There are other themed nights of shorter films to appeal to lesbian audiences, those interested in trans issues, and a double feature about Mardi Gras itself. Feed Them To The Cannibals celebrates the people that make modern Mardi Gras (albeit in 1993) what it is. Witches and Faggots, Dykes and Poofters is a 1979 doco about the first ever Mardi Gras (a protest march which ended in police violence).
So much indie cinema! Now queer characters are ‘so’ mainstream.
During the 1993 festival, we saw New York singer, Joey Arias, channel Billie Holiday.
It was a brilliant show. Reviewer, Paul Canning, wrote he was sceptical before he attended, then claimed Joey’s…

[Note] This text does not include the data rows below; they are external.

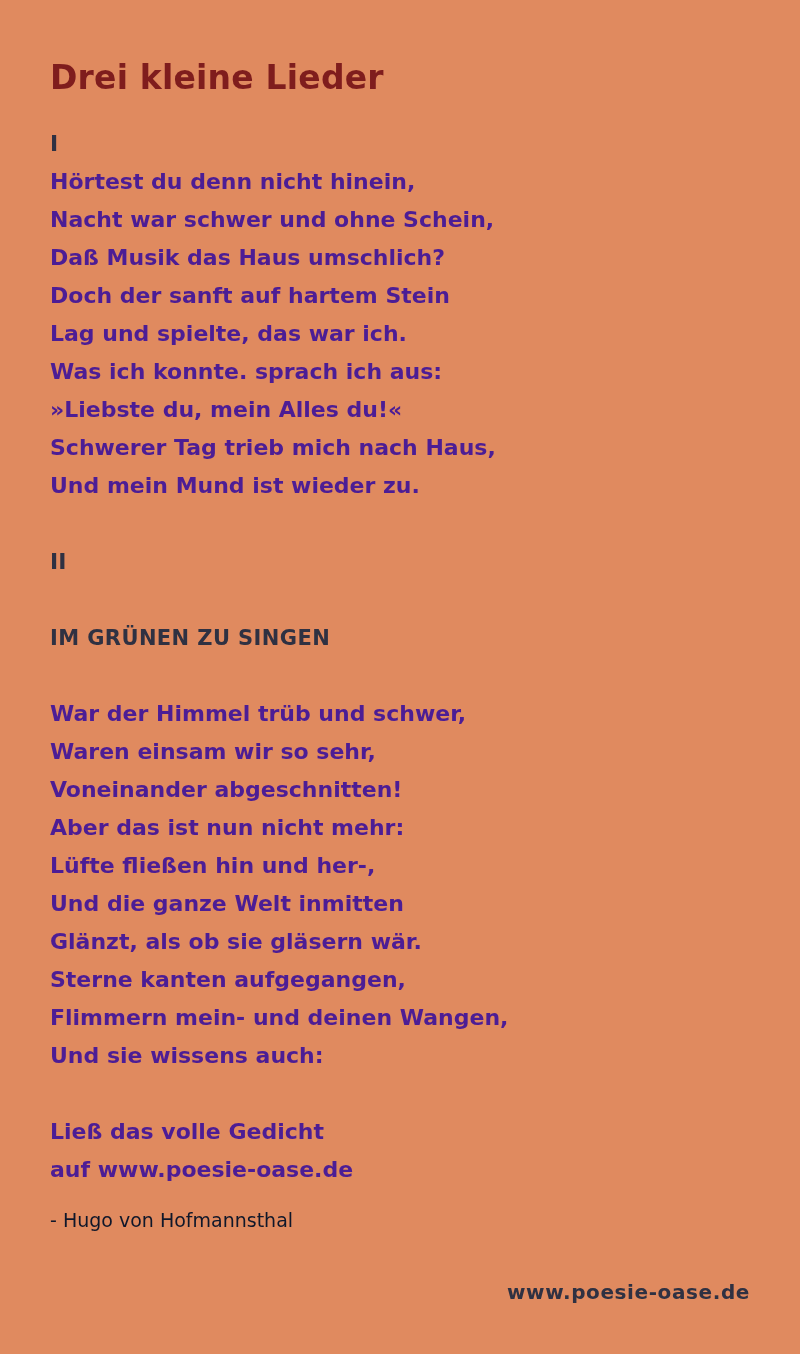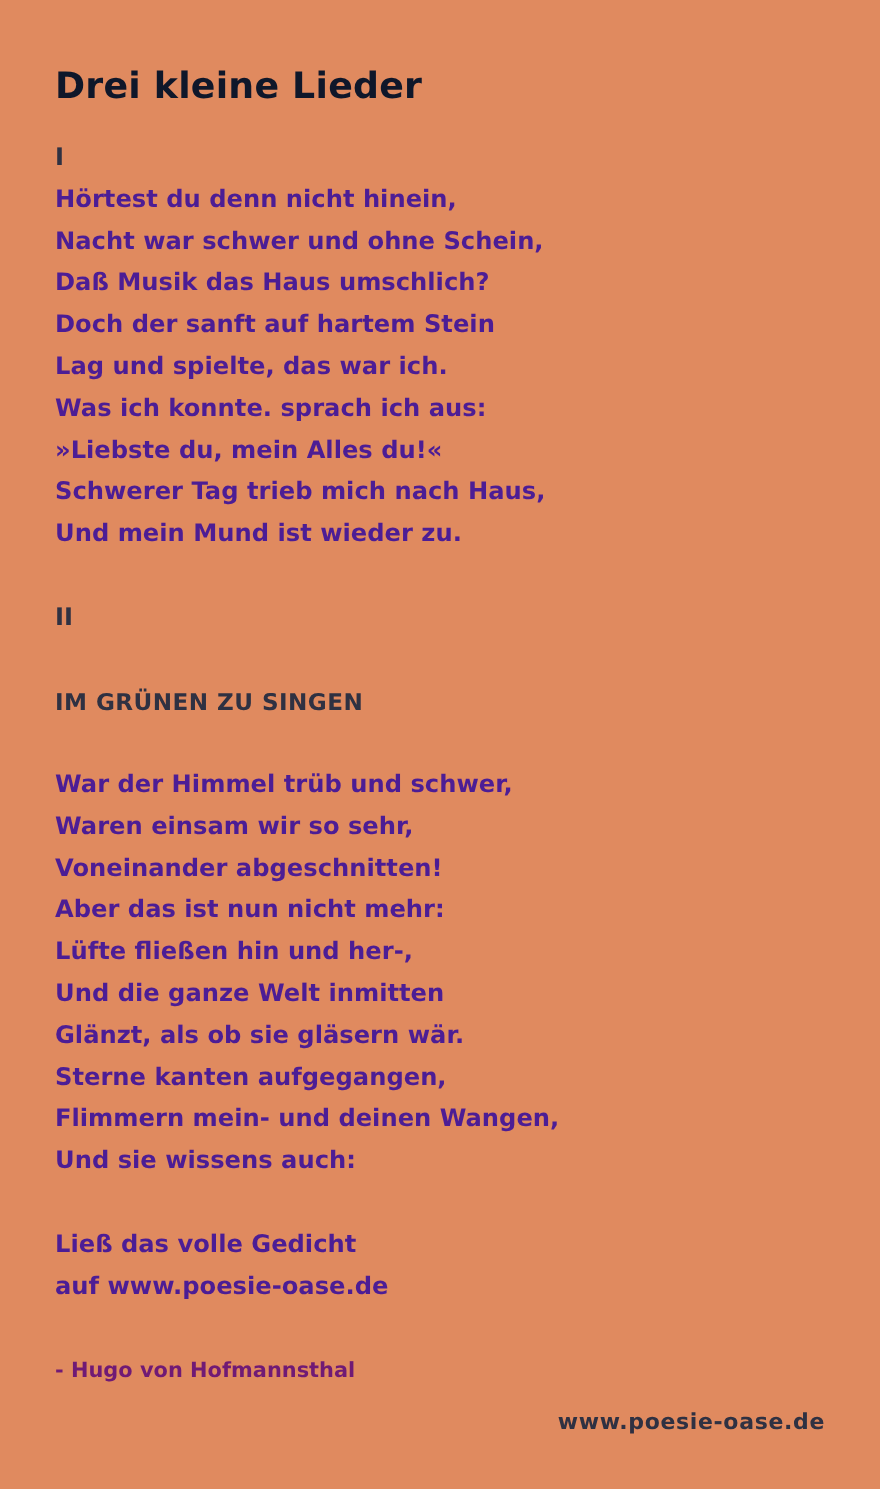--- a/index.html
+++ b/index.html
@@ -19,21 +19,21 @@
     width: 800px;
     height: 1354px;
     box-sizing: border-box;
     padding: 48px 50px 0 50px;
   }
   .poem-title {
     font-size: 33px;
     font-weight: 700;
     letter-spacing: 0.2px;
     margin: 10px 0 28px 0;
-    color: #0f172a;
+    color: #7f1d1d;
   }
   .section {
     margin-bottom: 0;
   }
   .numeral {
     font-size: 22px;
     font-weight: 600;
     line-height: 38px;
     color: #2f3142;
   }
@@ -55,24 +55,24 @@
     color: #2f3142;
   }
   .cta {
     margin-top: 38px;
   }
   .cta .line {
     font-size: 22px;
   }
   .author {
     font-size: 19px;
-    font-weight: 700;
+    font-weight: 400;
     line-height: 34px;
-    margin-top: 40px;
-    color: #701a75;
+    margin-top: 14px;
+    color: #0f172a;
   }
   .footer {
     position: absolute;
     right: 50px;
     bottom: 50px;
     font-size: 20px;
     font-weight: 700;
     letter-spacing: 0.6px;
     color: #2f3142;
   }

“…voice was hypnotic. It was feminine. It was masculine. I glanced around to see if it was really coming from the man on stage. It was. I was transported to a smoky nightclub in the fifties.”
Festival 1993 is full of small and large acts, both local and international, creating a rainbow vibe around Sydney. Cabaret performers, bands, actors and DJs also do their bit to add to the celebrations. In later years, comedy acts are introduced with the Great Comedy Debate becoming a staple of the festival.

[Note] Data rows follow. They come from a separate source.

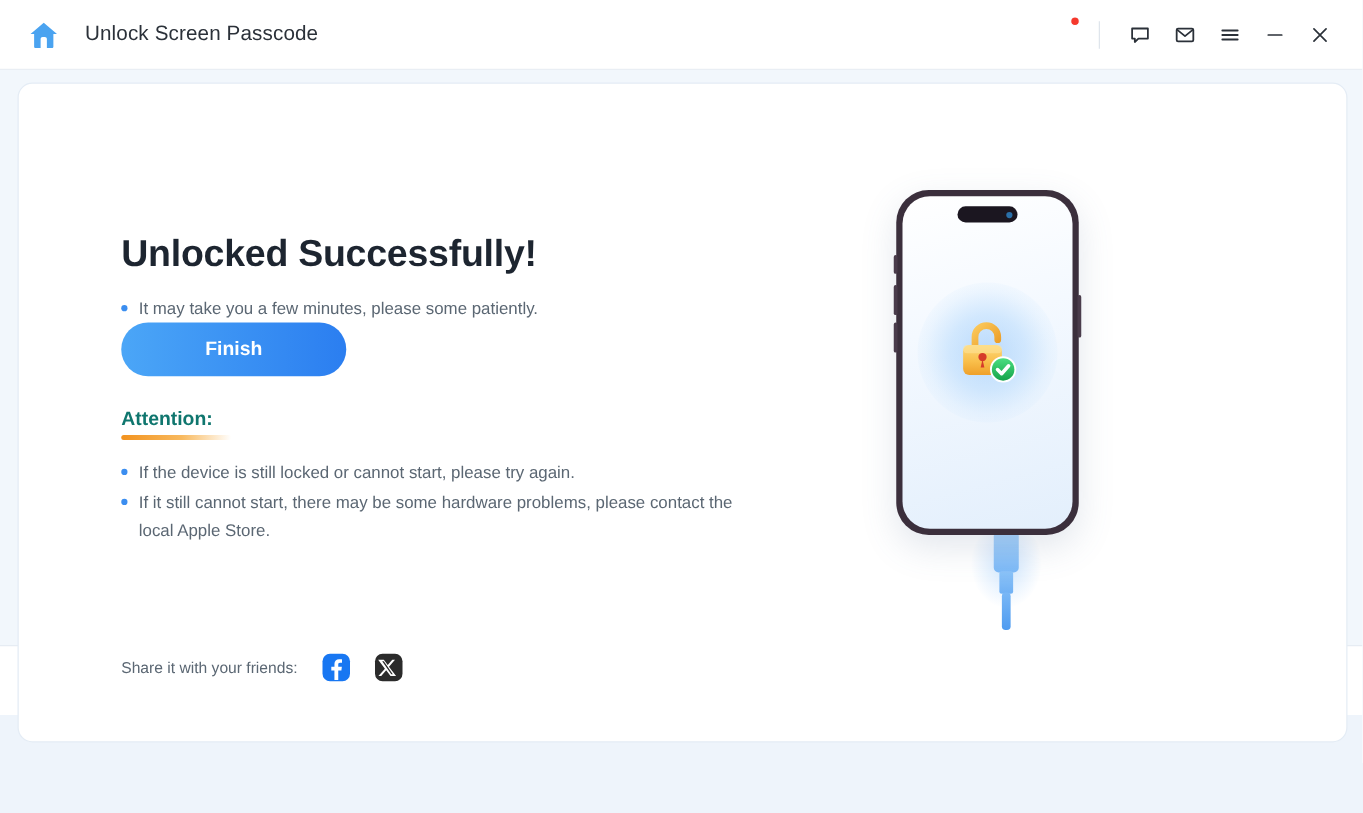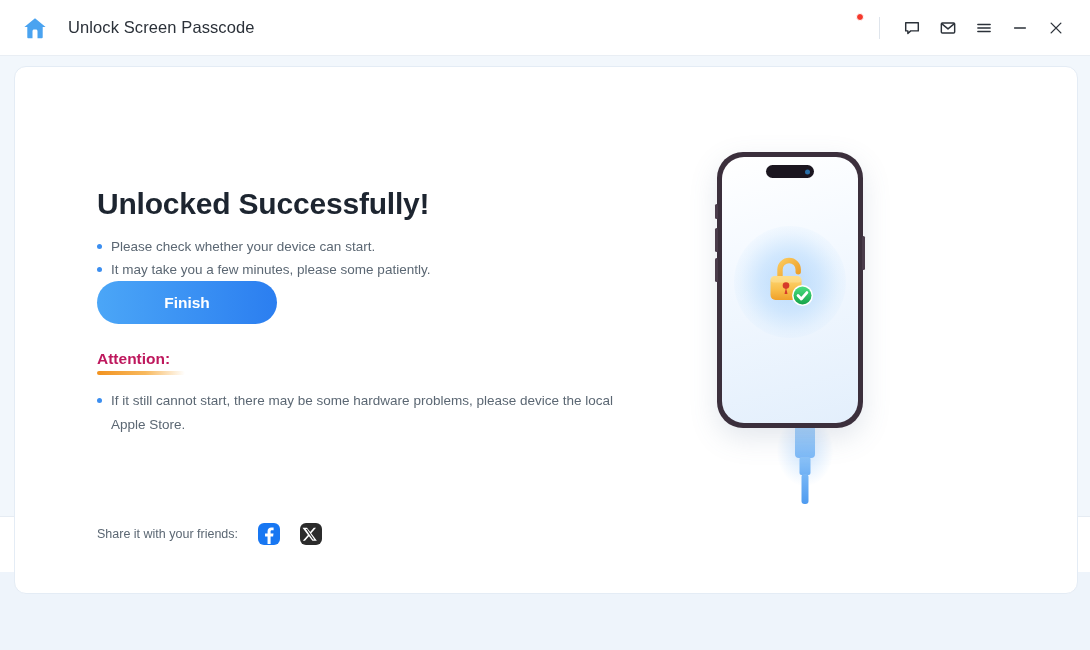--- a/index.html
+++ b/index.html
@@ -93,21 +93,21 @@
     width: 180px; height: 43px;
     border: none; border-radius: 22px;
     background: linear-gradient(to right, #4ba6f7 0%, #2b7ef0 100%);
     color: #ffffff; font-size: 15.5px; font-weight: bold;
     font-family: "Liberation Sans", sans-serif;
     cursor: pointer;
     display: flex; align-items: center; justify-content: center;
   }
   .attention-block { margin-top: 26px; }
   .attention-title {
-    font-size: 15.5px; font-weight: bold; color: #be185d;
+    font-size: 15.5px; font-weight: bold; color: #0f766e;
     display: inline-block; margin: 0 0 3px 0;
   }
   .attention-underline {
     width: 88px; height: 4px; border-radius: 2px;
     background: linear-gradient(to right, #f2921e 0%, #f8b95e 55%, rgba(248,200,140,0) 100%);
     margin-bottom: 14px;
   }
   .attention-block ul.bullets li { line-height: 1.74; }
 
   
@@ -270,31 +270,31 @@
     </div>
   </div>
 
   <div class="card-wrap">
     <div class="card">
 
       <div class="left-col">
         <h1 class="headline">Unlocked Successfully!</h1>
 
         <ul class="bullets">
-          <li>Please check whether your device can start.</li>
           <li>It may take you a few minutes, please some patiently.</li>
         </ul>
 
         <button class="finish-btn">Finish</button>
 
         <div class="attention-block">
           <div class="attention-title">Attention:</div>
           <div class="attention-underline"></div>
           <ul class="bullets">
-            <li>If it still cannot start, there may be some hardware problems, please device the local Apple Store.</li>
+            <li>If the device is still locked or cannot start, please try again.</li>
+            <li>If it still cannot start, there may be some hardware problems, please contact the local Apple Store.</li>
           </ul>
         </div>
       </div>
 
       <div class="share-row">
         <span class="share-label">Share it with your friends:</span>
         <span class="social fb">
           <svg width="22" height="22" viewBox="0 0 22 22">
             <path d="M12.6 21v-7.6h2.5l.4-2.95h-2.9V8.6c0-.85.24-1.43 1.46-1.43h1.55V4.53c-.27-.04-1.2-.12-2.27-.12-2.25 0-3.78 1.37-3.78 3.88v2.17H7.04v2.95h2.5V21z" fill="#ffffff"></path>
           </svg>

The Stars Come Out is also added to the program later, a show featuring most of the live acts featured throughout February. Kind of like a ‘sample pack’ to preview who you’ve bought tickets for, and who you should be seeing.
Warren and I maxed our credit cards on festival events during the 90s!

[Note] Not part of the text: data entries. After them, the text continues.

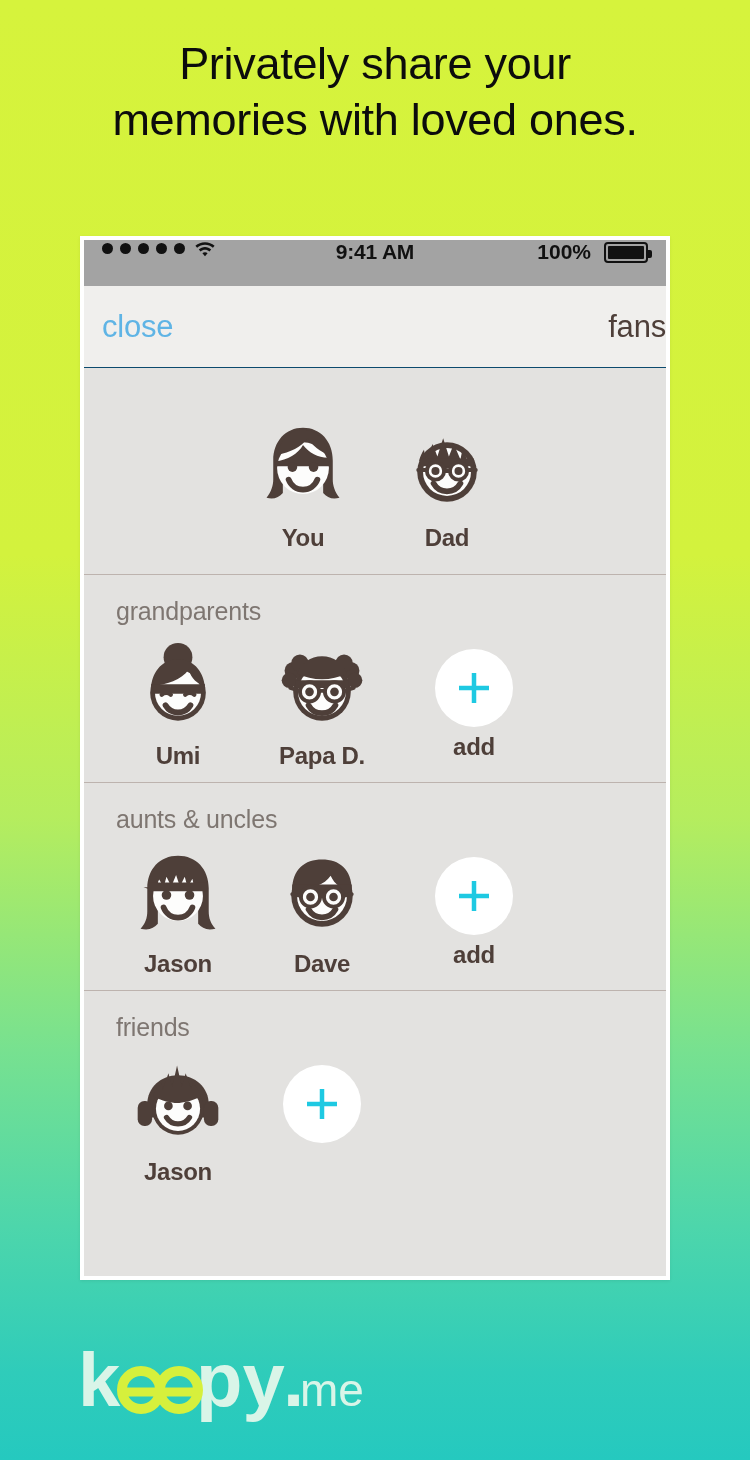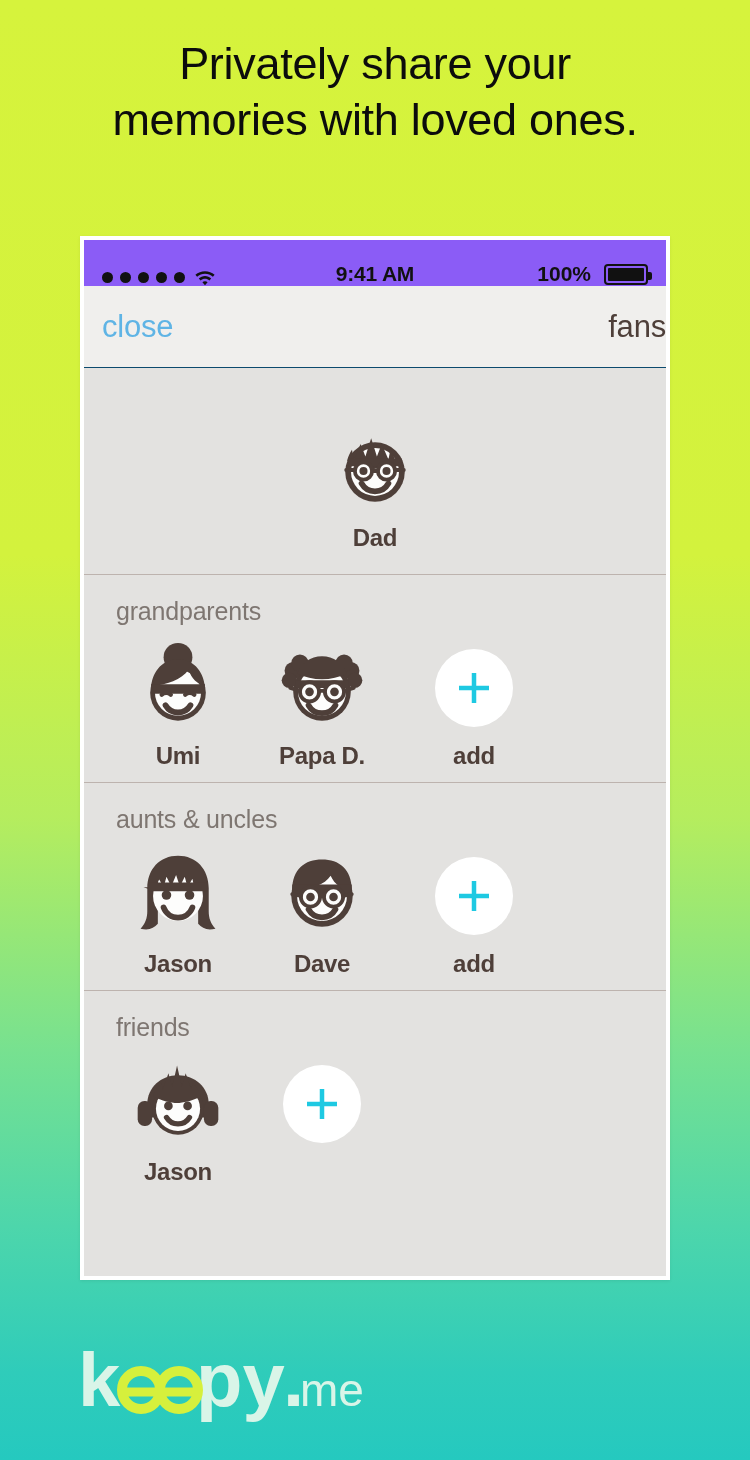--- a/index.html
+++ b/index.html
@@ -44,22 +44,22 @@
   .screen {
     width: 100%; height: 100%;
     background: #e3e2e0;
     display: flex; flex-direction: column;
     overflow: hidden;
   }
 
   
   .statusbar {
     height: 46px;
-    background: #8b5cf6;
-    display: flex; align-items: flex-end;
+    background: #a3a3a3;
+    display: flex; align-items: flex-start;
     padding: 0 18px;
     position: relative;
     flex: 0 0 auto;
   }
   .sb-left { display: flex; align-items: center; gap: 9px; }
   .dots { display: flex; gap: 7px; align-items: center; }
   .dot { width: 11px; height: 11px; border-radius: 50%; background: #111; }
   .wifi { width: 22px; height: 17px; display: block; }
   .sb-time {
     position: absolute; left: 0; right: 0; text-align: center;
@@ -121,21 +121,21 @@
     display: flex; flex-direction: column; align-items: center;
     cursor: pointer;
     padding-top: 14px;
   }
   .cell .av { width: 96px; height: 96px; display: block; }
   .cell .nm {
     margin-top: 6px;
     font-size: 24px; color: #4e3f39; font-weight: bold;
     letter-spacing: -0.3px; white-space: nowrap;
   }
-  .cell.wide { width: 160px; gap: 9px; }
+  .cell.wide { width: 160px; }
 
   .addbtn {
     width: 78px; height: 78px; border-radius: 50%;
     background: #ffffff;
     display: flex; align-items: center; justify-content: center;
     margin-top: 9px;
   }
   .addbtn svg { width: 40px; height: 40px; display: block; }
 
   
@@ -189,20 +189,36 @@
       <div class="nav-title">fans</div>
     </div>
 
     <div class="sections">
 
       <div class="section first">
         <div class="row centered">
           <div class="cell">
             <span class="av">
               <svg viewBox="0 0 100 100">
+                <g fill="#4e3f39">
+                  <path d="M50 6C32 6 19 20 19 40v20c0 6-2 13-7 19 7 2 13 0 17-5V40h42v34c4 5 10 7 17 5-5-6-7-13-7-19V40C81 20 68 6 50 6z"></path>
+                </g>
+                <circle cx="50" cy="48" r="27" fill="#fdfdfc"></circle>
+                <path d="M23 34C27 17 37 8 50 8c13 0 23 9 27 26-9-3-17-9-22-17-7 9-18 15-32 17z" fill="#4e3f39"></path>
+                <path d="M21 46h58v-9c-12 1-22-4-29-13-5 9-16 16-29 17z" fill="#4e3f39"></path>
+                <circle cx="39" cy="47" r="5" fill="#4e3f39"></circle>
+                <circle cx="61" cy="47" r="5" fill="#4e3f39"></circle>
+                <path d="M35 60a16 16 0 0 0 30 0" fill="none" stroke="#4e3f39" stroke-width="6" stroke-linecap="round"></path>
+              </svg>
+            </span>
+            <span class="nm">You</span>
+          </div>
+          <div class="cell">
+            <span class="av">
+              <svg viewBox="0 0 100 100">
                 <circle cx="50" cy="52" r="31" fill="#4e3f39"></circle>
                 <circle cx="50" cy="52" r="25" fill="#fdfdfc"></circle>
                 <path d="M21 40c1-4 3-8 5-11l2 10 7-16 5 13 6-19 6 19 5-13 7 16 2-10c2 3 4 7 5 11-7 6-17 9-25 9s-18-3-25-9z" fill="#4e3f39"></path>
                 <path d="M22 38h56v8H22z" fill="#4e3f39"></path>
                 <g fill="none" stroke="#4e3f39" stroke-width="4">
                   <circle cx="38" cy="51" r="9" fill="#fdfdfc"></circle>
                   <circle cx="62" cy="51" r="9" fill="#fdfdfc"></circle>
                   <path d="M47 51h6M20 50h9M71 50h9" stroke-linecap="round"></path>
                 </g>
                 <circle cx="38" cy="51" r="4.2" fill="#4e3f39"></circle>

In the 2000s, Mardi Gras folds and is reborn, slowly bringing the festival back to former glory. Today, the politics of what it means to be queer is different. A quick glance at this year’s festival has under ten events, more likely due to Covid than anything else.
The irony of the novel I’m writing is that it’s not Mardi Gras season. But the characters do go to Sleaze Ball, the second biggest queer night of the year. The Sleaze Ball was a yearly rave party held to fund the next Mardi Gras season. I thought, as it’s no longer with us (possibly last held in 2010 after doing a quick Google search), it would be nice to include it in my story.
In the past week, I’ve weaved certain historical and cultural events into my outline based on these old issues of the Sydney Star Observer. I’m more confident in finding the right ‘feel’ even if Mardi Gras won’t be part of this tale.
But as you can tell, I have many happy festival memories.